Attorno al 42% delle unità immobiliari coperte in banda ultralarga, di cui il 10,17% abilitate a un servizio sopra i 100 Mbps. E se si guarda al podio dei territori più cablati, al primo posto c’è la Calabria (77,87% delle unità immobiliari coperte, tutte oltre i 30 Mbps) e al secondo c’è la Campania (66,16% in 30 Mbps e 5,95% a 100 Mbps). La Lombardia e il Lazio hanno invece il primato per la copertura a 100 Megabit per secondo. Questa la mappa della cablatura in Italia, così come è disegnata dai dati Infratel (società in house del Mise) aggiornati a fine 2015. Una mappa da cui emerge che il 39,6% delle unità immobiliari è raggiunta dalla banda ultralarga a 30 Mbps ma solo il 10,17% a 100 Mbps, livello considerato il benchmarck sul quale fare discussioni e ragionamenti. Al netto delle sovrapposizioni (non è corretto fare la somma fra i due dati) la media nazionale delle unità immobiliari raggiunte dalla fibra è attorno al 42 per cento.

È su questa mappa che interverranno i bandi per le aree bianche C e D, quelle a fallimento di mercato, in dirittura d’arrivo (il premier Matteo Renzi ha indicato come data il 29 aprile, giorno dell’Internet Day). Su questo versante ieri è arrivata una buona notizia da Bruxelles: tutto starebbe andando per il verso giusto e non dovrebbero esserci ostacoli al placet ai bandi la cui ricaduta sarà la realizzazione di una rete in fibra, di proprietà statale, da dare in concessione ai realizzatori.

Dare uno sguardo all’Italia per come è cablata, restituisce un’immagine di un’Italia “sottosopra”. Attenzione però. La copertura a 100 Mbps vede penalizzate proprio regioni come la Calabria, in testa invece per copertura a 30 Mbps. E in definitiva le regioni che a 100 Mbps hanno copertura prossima allo zero sono 6. Dall’altra parte, anche a voler vedere il bicchiere mezzo pieno delle coperture a 30 Mbps, qui si parla pur sempre di coperture. L’adozione è ben altra cosa, con poco più di 1,4 milioni di clienti in banda ultralarga in Italia.

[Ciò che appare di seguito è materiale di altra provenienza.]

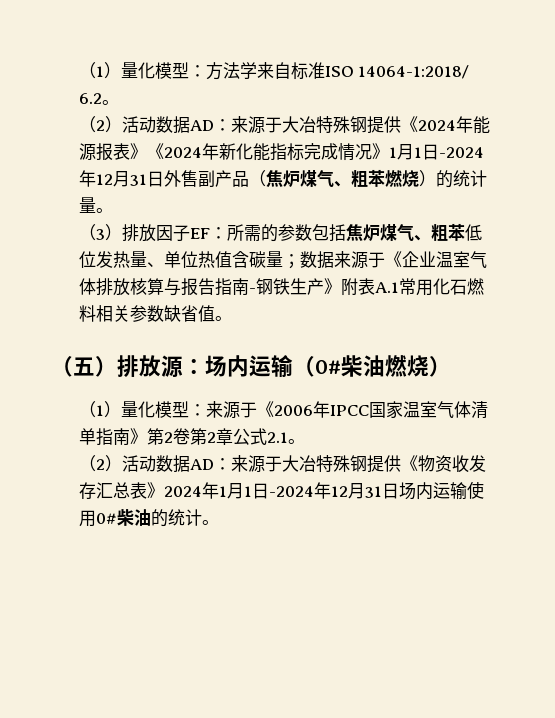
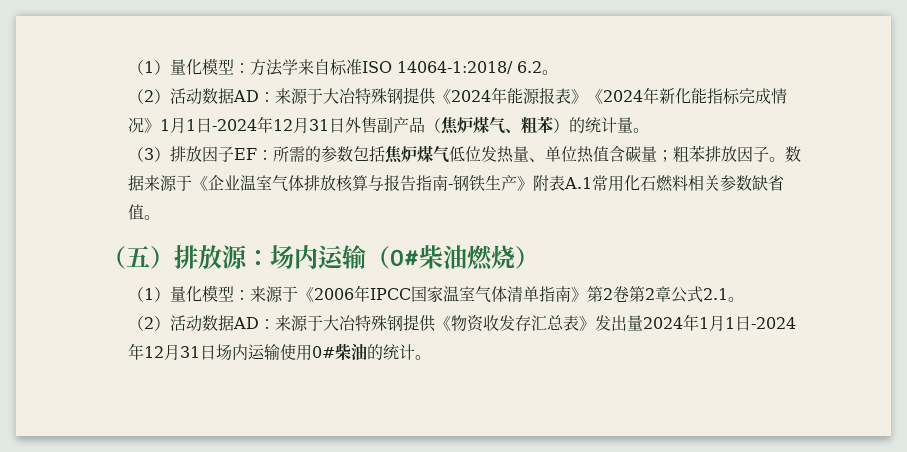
- （2）活动数据AD：来源于大冶特殊钢提供《2024年能源报表》《2024年新化能指标完成情况》1月1日-2024年12月31日外售副产品（焦炉煤气、粗苯燃烧）的统计量。
+ （2）活动数据AD：来源于大冶特殊钢提供《2024年能源报表》《2024年新化能指标完成情况》1月1日-2024年12月31日外售副产品（焦炉煤气、粗苯）的统计量。
- （3）排放因子EF：所需的参数包括焦炉煤气、粗苯低位发热量、单位热值含碳量；数据来源于《企业温室气体排放核算与报告指南-钢铁生产》附表A.1常用化石燃料相关参数缺省值。
+ （3）排放因子EF：所需的参数包括焦炉煤气低位发热量、单位热值含碳量；粗苯排放因子。数据来源于《企业温室气体排放核算与报告指南-钢铁生产》附表A.1常用化石燃料相关参数缺省值。
- （2）活动数据AD：来源于大冶特殊钢提供《物资收发存汇总表》2024年1月1日-2024年12月31日场内运输使用0#柴油的统计。
+ （2）活动数据AD：来源于大冶特殊钢提供《物资收发存汇总表》发出量2024年1月1日-2024年12月31日场内运输使用0#柴油的统计。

Questo significa che i territori saranno pure cablati (e quelli del Sud lo sono perché hanno beneficiato di interventi pubblici a incentivo), ma da qui a portare il servizio ai cittadini ce ne passa.

Legge della domanda e dell’offerta e teoria della domanda che genera l’offerta. Tutto questo si interseca nelle discussioni che si stanno facendo in questo periodo, fra programmi di copertura dei privati, nuovi soggetti che si affacciano all’orizzonte (Enel Open Fiber), alleanze a geometria variabile (sul treno Enel sono saliti già Vodafone e Wind assicurando la propria clientela) e soggetti come Telecom e Fastweb che vogliono far pesare le proprie leadership: la prima nelle coperture (oltre 1.000 comuni coperti) e la seconda nella quota di mercato per clientela sulla banda ultralarga (46% contro il 38% di Telecom Italia, il 15% di Vodafone e l’1% di Wind, secondo elaborazioni su dati degli operatori a fine 2015).

«I tre passaggi concreti del Piano banda ultralagra sono stati l’approvazione voluta dal premier Renzi della delibera Cipe in agosto per 4,9 miliardi del Fsc (Fondo sviluppo e coesione) di cui 2,2 già sbloccati per le aree bianche, la decisione dell’intervento diretto nelle aree bianche (cluster C e D) e la firma dell’accordo Stato-Regioni l’11 febbraio scorso, una cornice che conferma che si tratta del primo piano davvero nazionale e non più di una somma di piani regionali: tutte le regioni hanno accettato il principio del fabbisogno reale», spiega il sottosegretario al Mise Antonello Giacomelli.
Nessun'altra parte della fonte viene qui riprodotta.